### REQUIRED ACTION:
Count how many lines in the entries below hold "size". Only the number belongs in the answer.

Screenshot and code edit data

------------------------------------

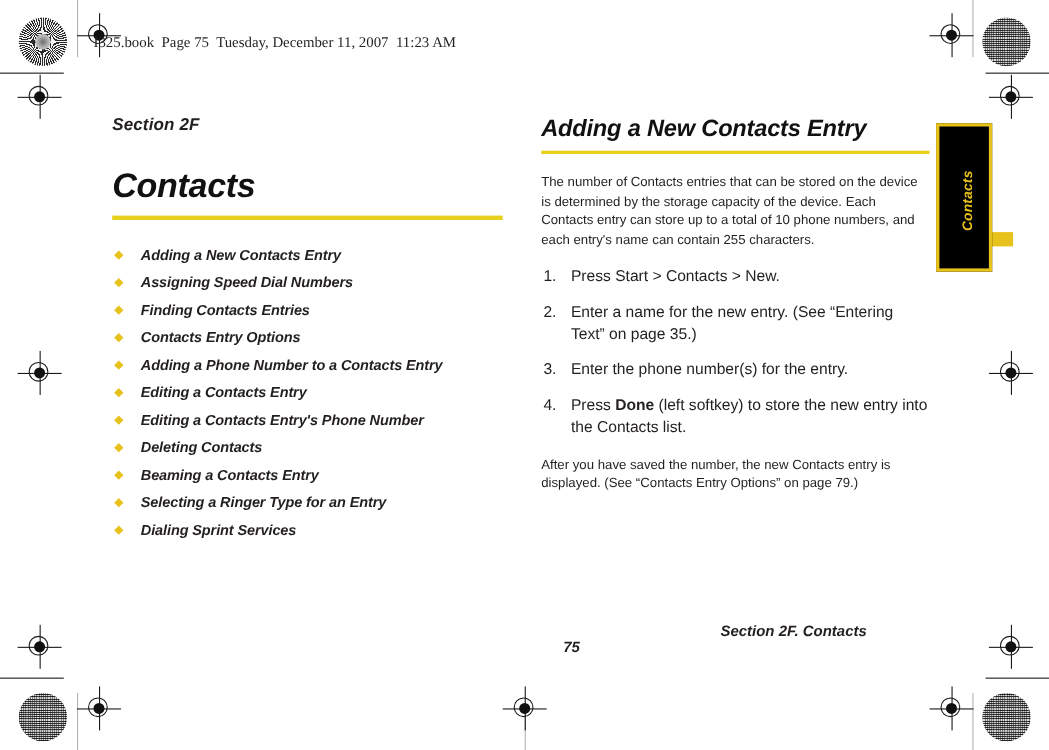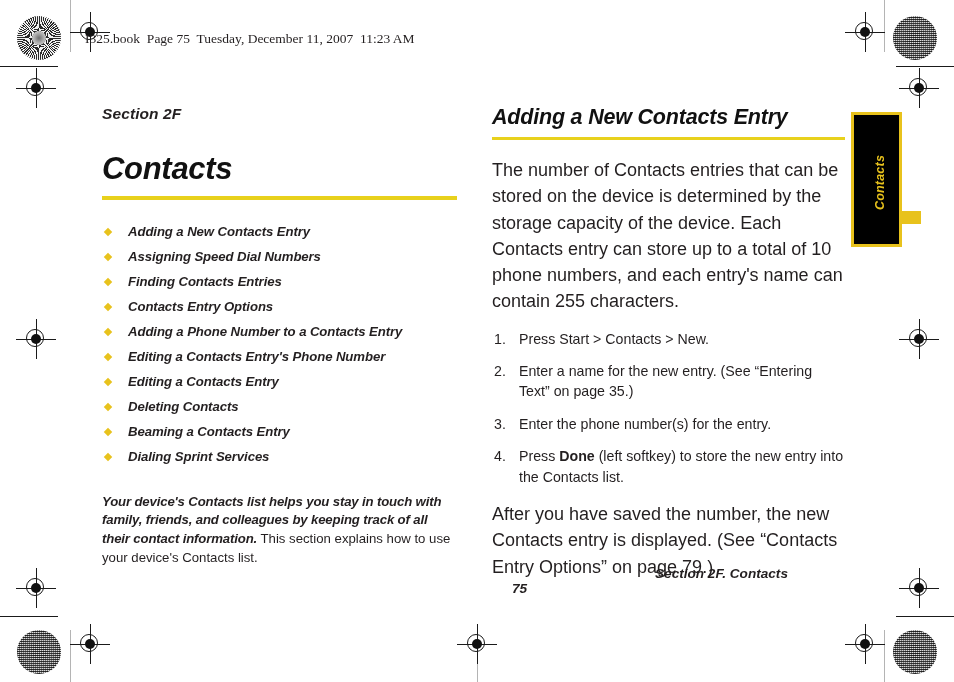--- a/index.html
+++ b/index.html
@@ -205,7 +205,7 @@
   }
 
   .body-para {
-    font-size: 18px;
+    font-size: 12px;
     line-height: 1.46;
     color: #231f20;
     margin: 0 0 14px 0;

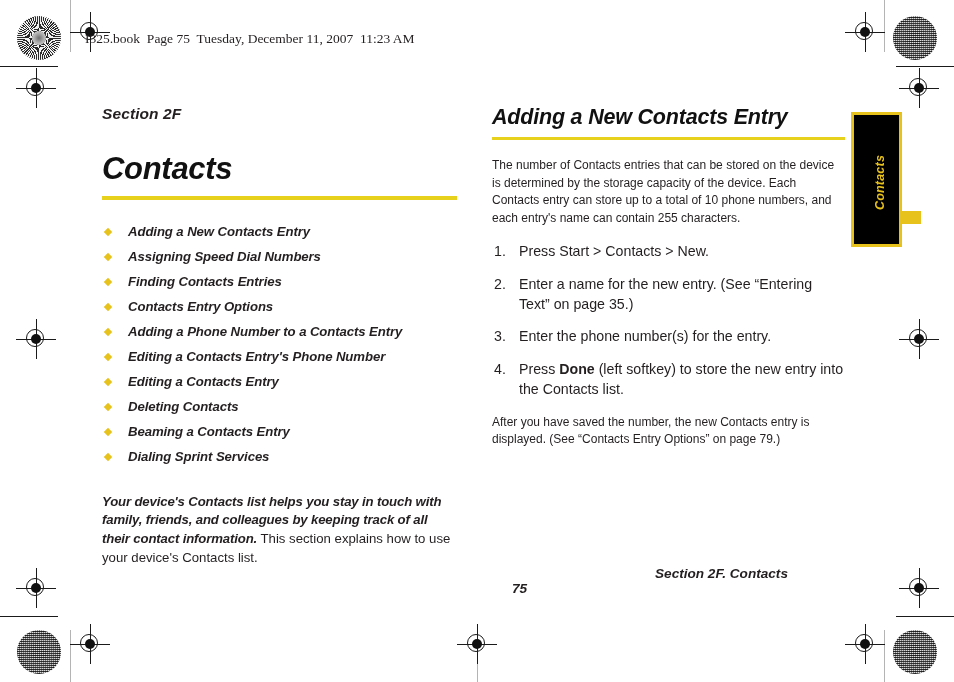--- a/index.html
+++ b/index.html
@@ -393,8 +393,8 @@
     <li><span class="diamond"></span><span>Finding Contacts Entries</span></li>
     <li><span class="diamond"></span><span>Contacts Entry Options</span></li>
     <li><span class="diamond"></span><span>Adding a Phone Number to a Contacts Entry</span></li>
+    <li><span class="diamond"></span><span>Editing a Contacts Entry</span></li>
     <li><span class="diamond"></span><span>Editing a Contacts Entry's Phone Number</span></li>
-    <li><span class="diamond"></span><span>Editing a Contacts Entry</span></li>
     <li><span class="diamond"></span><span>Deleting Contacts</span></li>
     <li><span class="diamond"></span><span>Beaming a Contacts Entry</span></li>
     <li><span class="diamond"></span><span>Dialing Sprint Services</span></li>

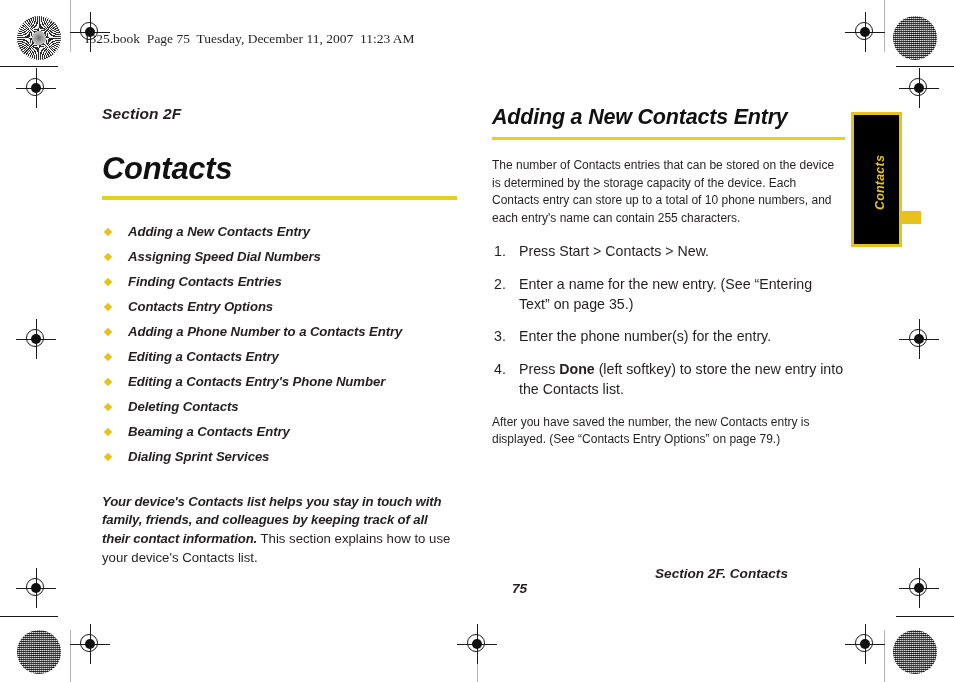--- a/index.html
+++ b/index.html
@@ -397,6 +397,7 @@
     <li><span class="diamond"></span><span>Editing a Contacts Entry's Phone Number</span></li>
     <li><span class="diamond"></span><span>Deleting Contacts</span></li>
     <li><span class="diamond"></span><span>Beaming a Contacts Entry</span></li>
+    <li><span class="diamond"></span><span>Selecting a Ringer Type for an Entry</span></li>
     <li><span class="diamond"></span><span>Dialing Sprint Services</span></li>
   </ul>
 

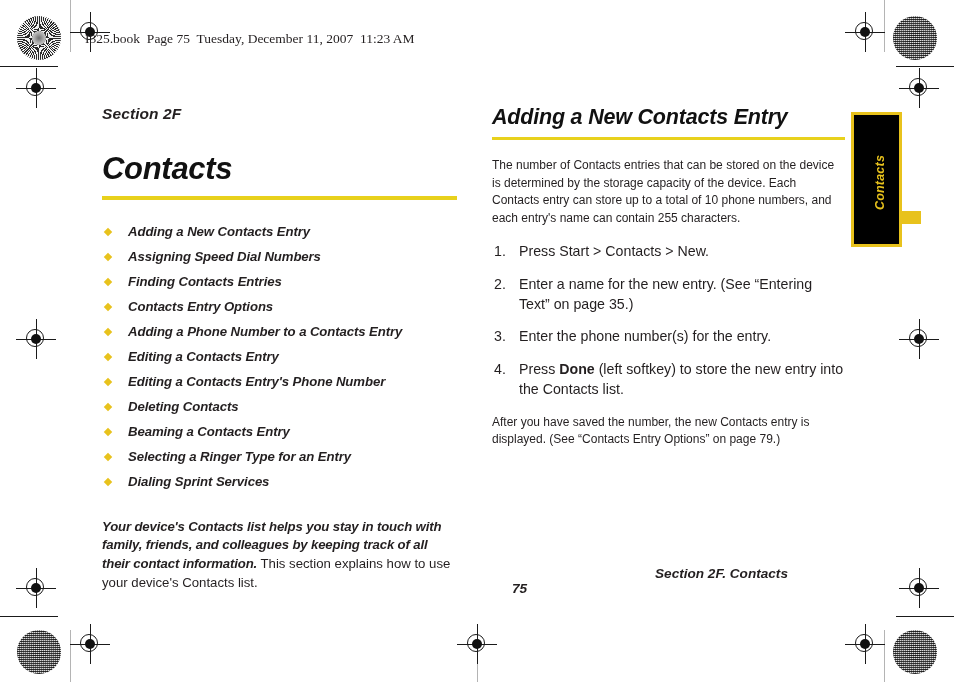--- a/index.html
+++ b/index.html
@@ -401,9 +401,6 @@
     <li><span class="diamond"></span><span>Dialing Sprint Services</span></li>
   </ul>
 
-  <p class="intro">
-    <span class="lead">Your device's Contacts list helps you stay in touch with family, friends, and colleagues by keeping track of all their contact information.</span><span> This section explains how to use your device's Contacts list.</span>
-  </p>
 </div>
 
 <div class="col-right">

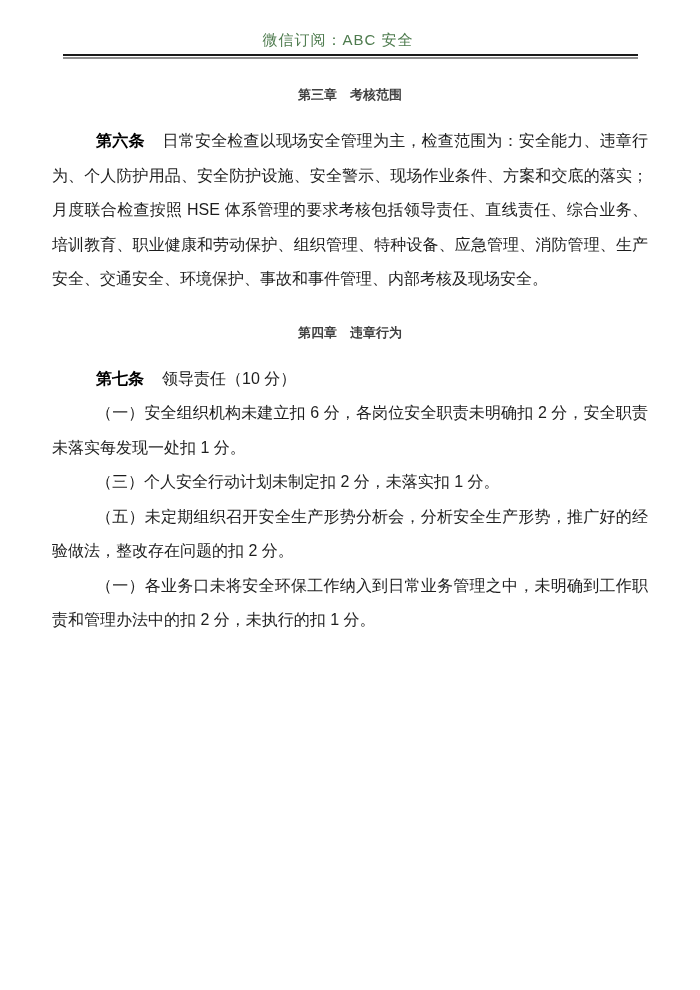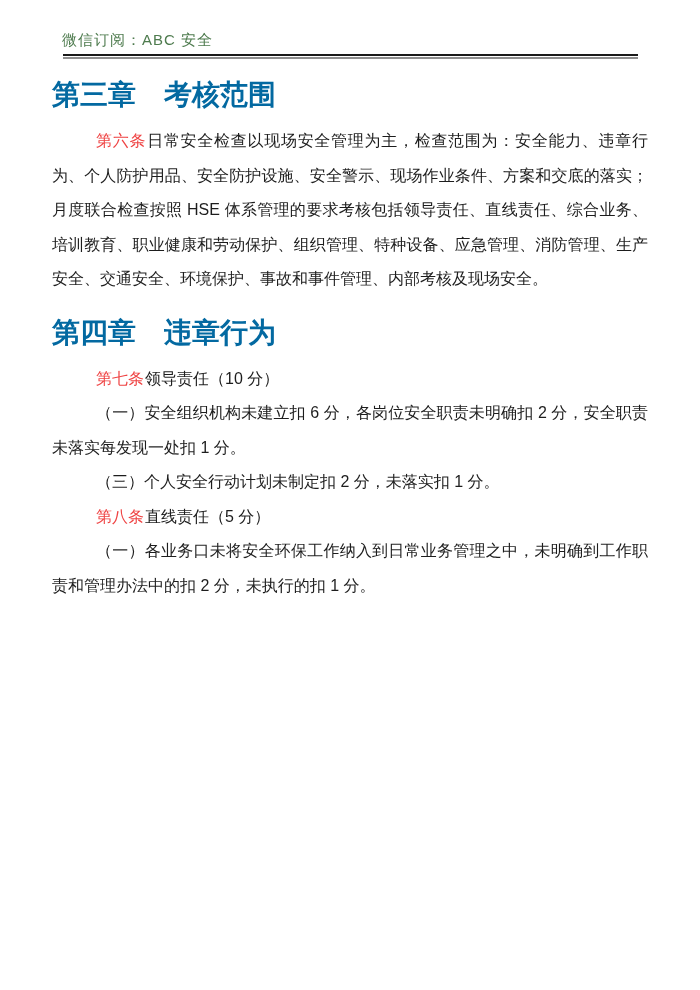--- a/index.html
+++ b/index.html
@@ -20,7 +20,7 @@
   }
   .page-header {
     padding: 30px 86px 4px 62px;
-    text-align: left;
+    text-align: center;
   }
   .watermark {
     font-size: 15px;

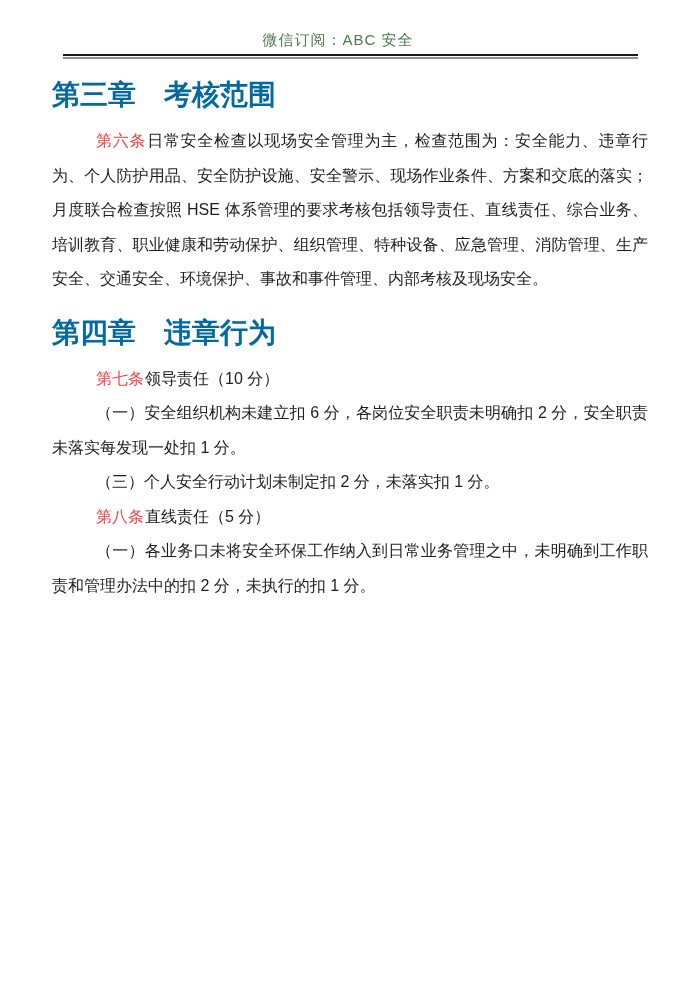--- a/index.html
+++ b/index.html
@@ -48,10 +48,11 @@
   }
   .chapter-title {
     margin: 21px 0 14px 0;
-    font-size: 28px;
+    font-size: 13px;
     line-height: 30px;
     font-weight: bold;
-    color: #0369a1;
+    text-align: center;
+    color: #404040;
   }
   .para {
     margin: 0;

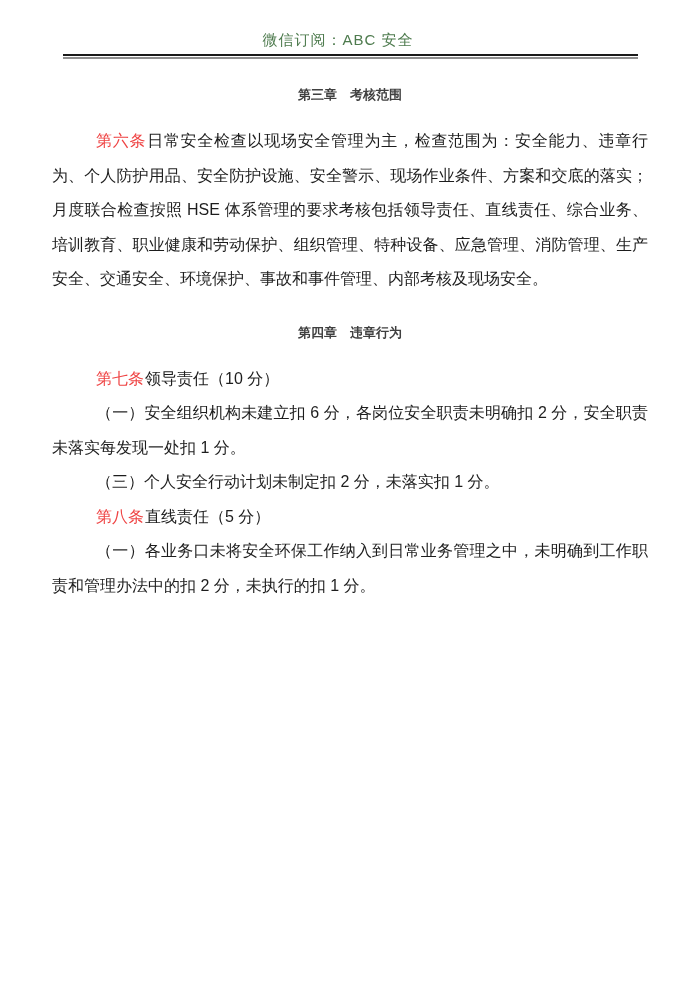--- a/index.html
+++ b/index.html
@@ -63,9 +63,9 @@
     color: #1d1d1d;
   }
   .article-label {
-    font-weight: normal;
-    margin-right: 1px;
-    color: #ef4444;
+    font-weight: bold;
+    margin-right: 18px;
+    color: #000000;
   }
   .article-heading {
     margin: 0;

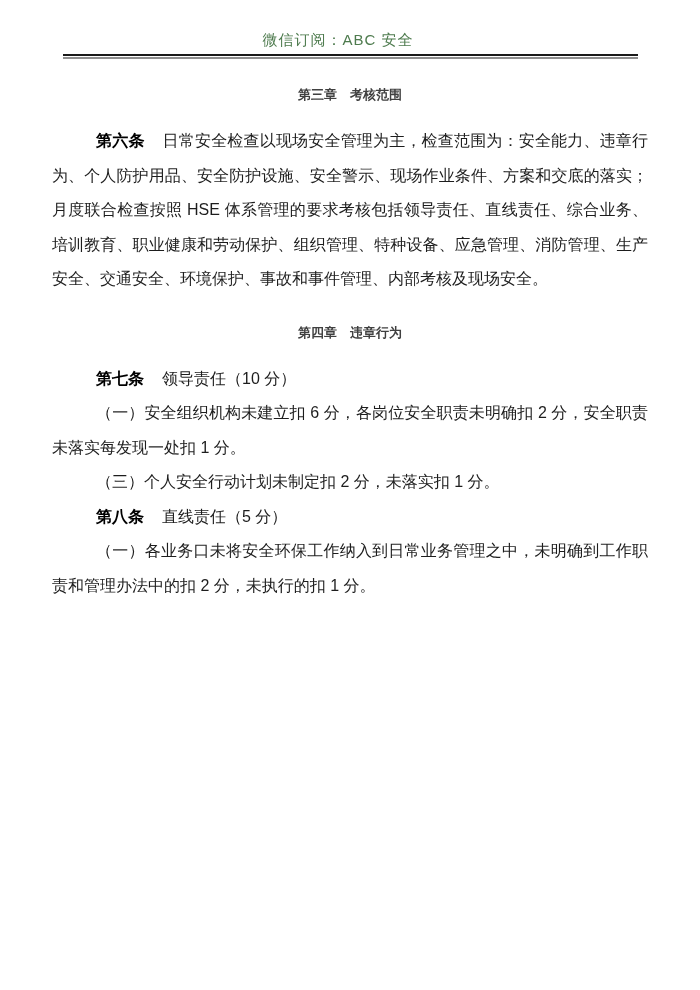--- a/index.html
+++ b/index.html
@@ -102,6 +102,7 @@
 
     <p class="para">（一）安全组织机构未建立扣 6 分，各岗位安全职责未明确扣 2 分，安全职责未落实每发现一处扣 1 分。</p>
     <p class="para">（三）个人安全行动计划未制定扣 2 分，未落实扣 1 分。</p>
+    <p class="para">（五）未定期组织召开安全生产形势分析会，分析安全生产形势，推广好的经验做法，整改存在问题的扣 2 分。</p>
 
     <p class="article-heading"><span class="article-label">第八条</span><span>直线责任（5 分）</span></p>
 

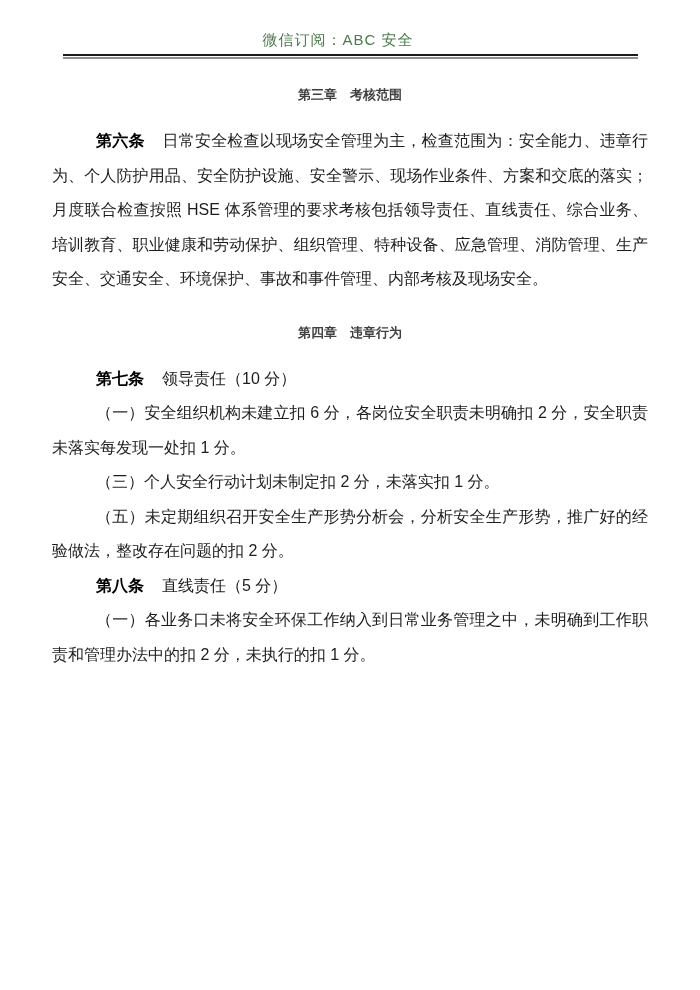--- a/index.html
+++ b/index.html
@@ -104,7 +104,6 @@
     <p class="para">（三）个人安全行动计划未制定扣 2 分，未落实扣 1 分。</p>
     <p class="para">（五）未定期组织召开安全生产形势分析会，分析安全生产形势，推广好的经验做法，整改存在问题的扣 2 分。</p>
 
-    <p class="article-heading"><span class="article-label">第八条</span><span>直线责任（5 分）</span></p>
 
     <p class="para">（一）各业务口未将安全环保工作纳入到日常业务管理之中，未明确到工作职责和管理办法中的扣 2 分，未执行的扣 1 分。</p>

------------------------------------

### PROBLEM SOLUTION:
5